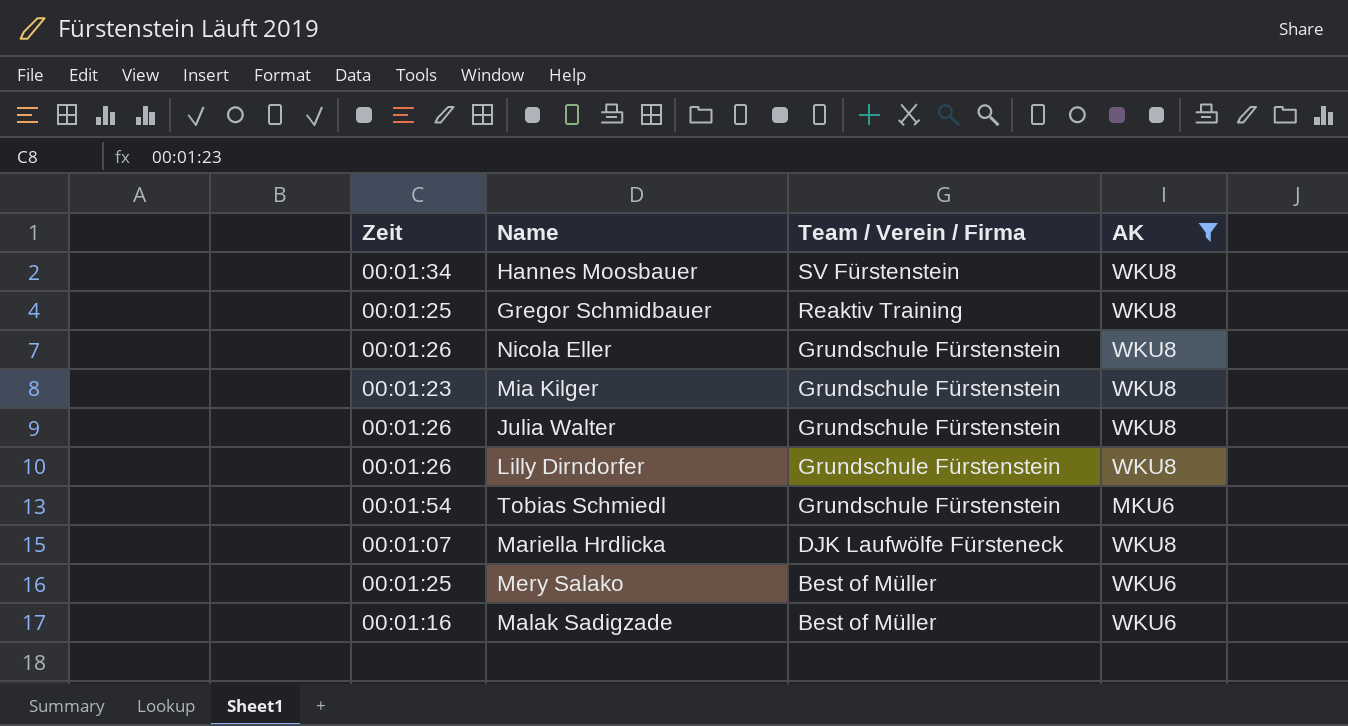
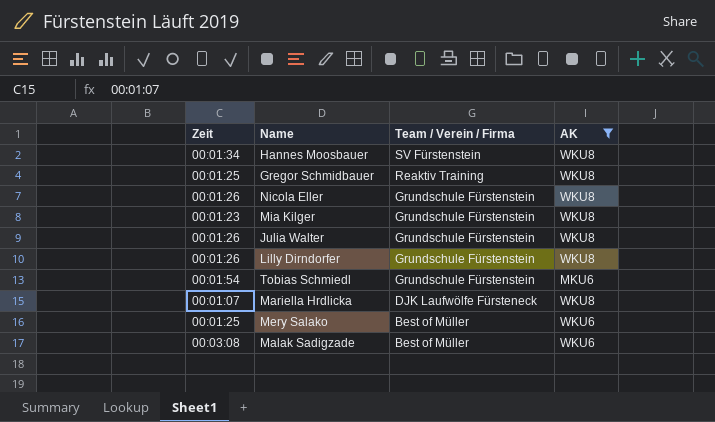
Malak Sadigzade | Zeit: 00:01:16 -> 00:03:08

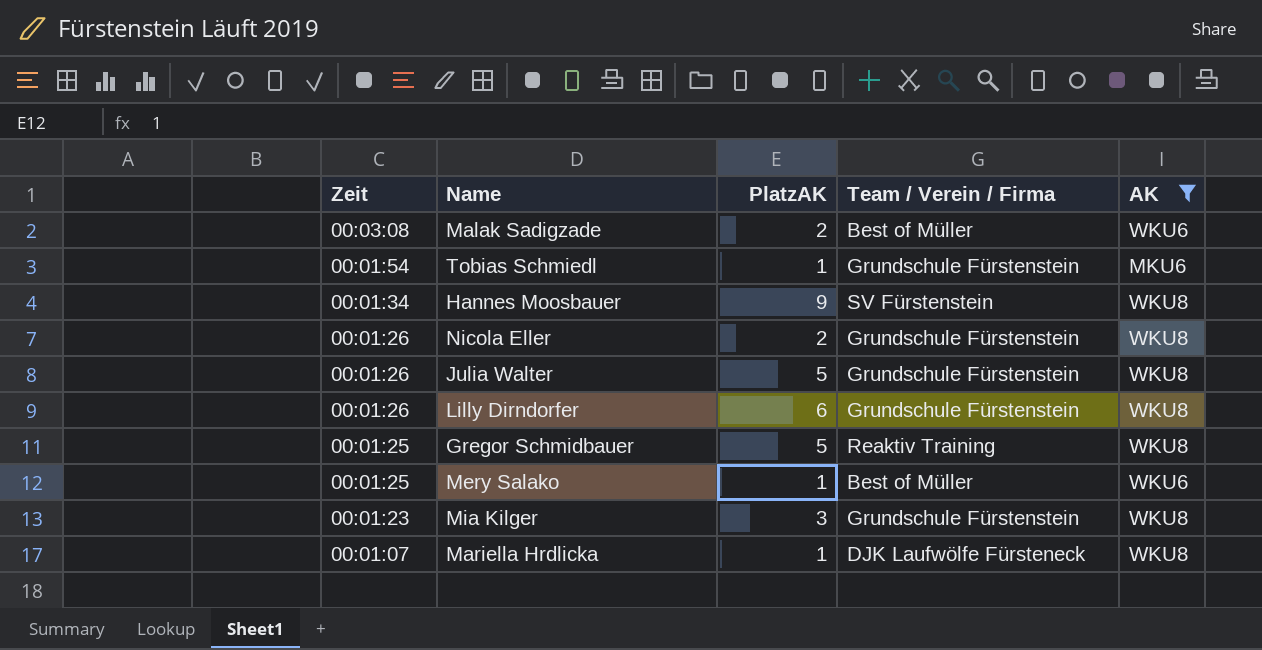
row order: Team / Verein / Firma descending -> Zeit descending
column PlatzAK | position: none -> 3

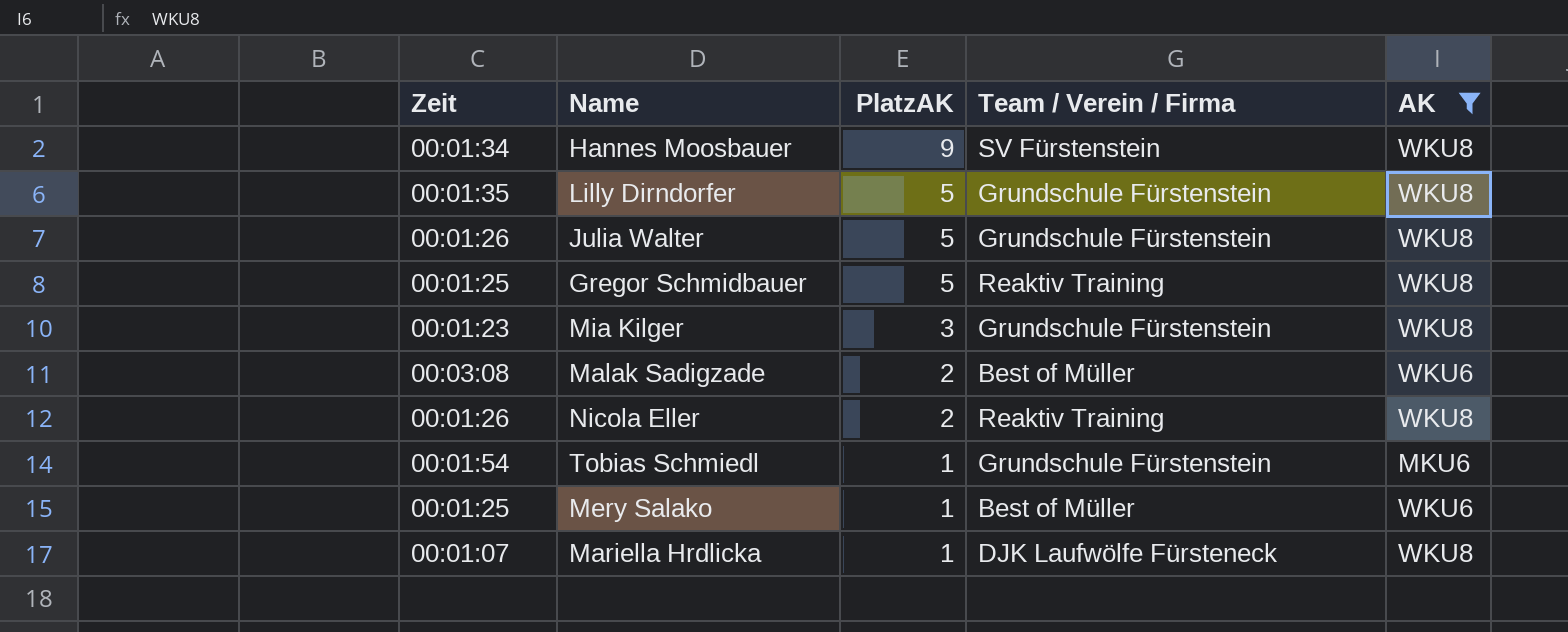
row order: Zeit descending -> PlatzAK descending
Lilly Dirndorfer | Zeit: 00:01:26 -> 00:01:35
Lilly Dirndorfer | PlatzAK: 6 -> 5
Nicola Eller | Team / Verein / Firma: Grundschule Fürstenstein -> Reaktiv Training

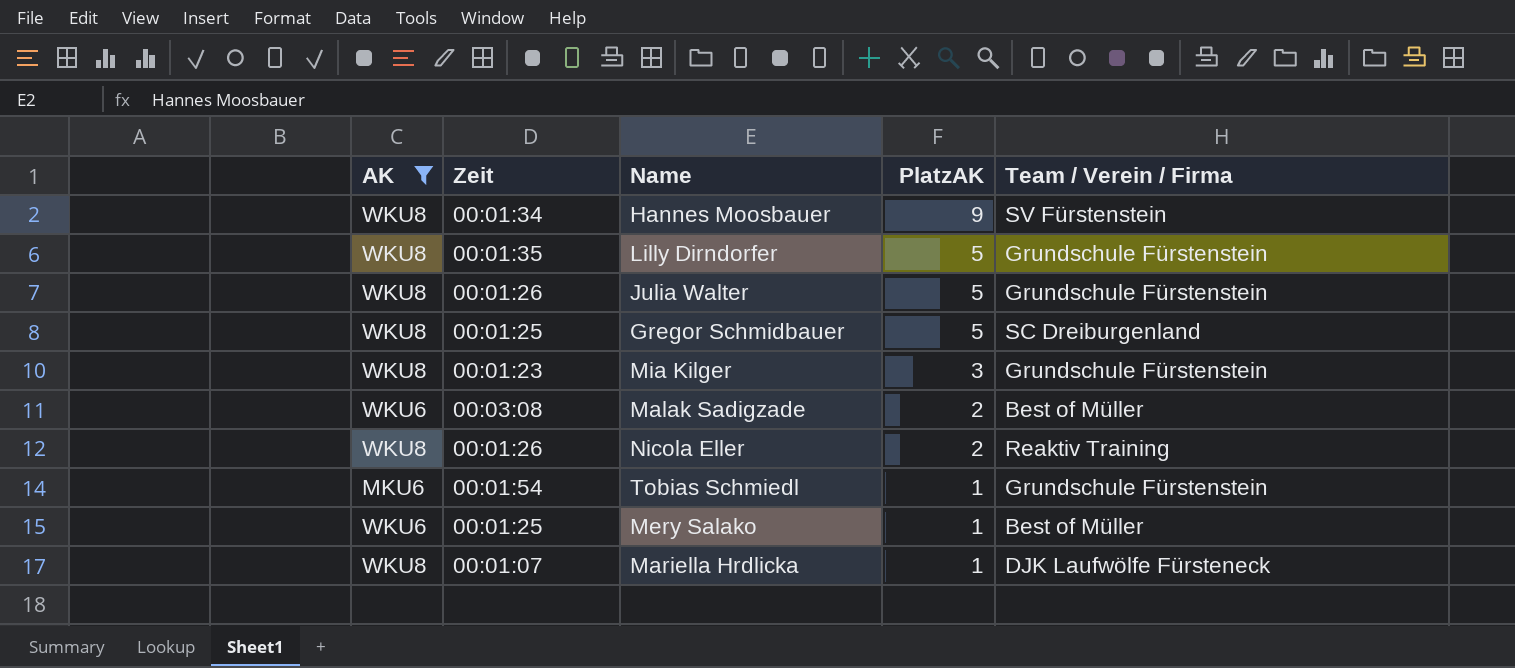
column AK | position: 5 -> 1
Gregor Schmidbauer | Team / Verein / Firma: Reaktiv Training -> SC Dreiburgenland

§

Directions for this task:
Could you return the lines in the entries above that contain "column"?

Solution for this task:
column PlatzAK | position: none -> 3
column AK | position: 5 -> 1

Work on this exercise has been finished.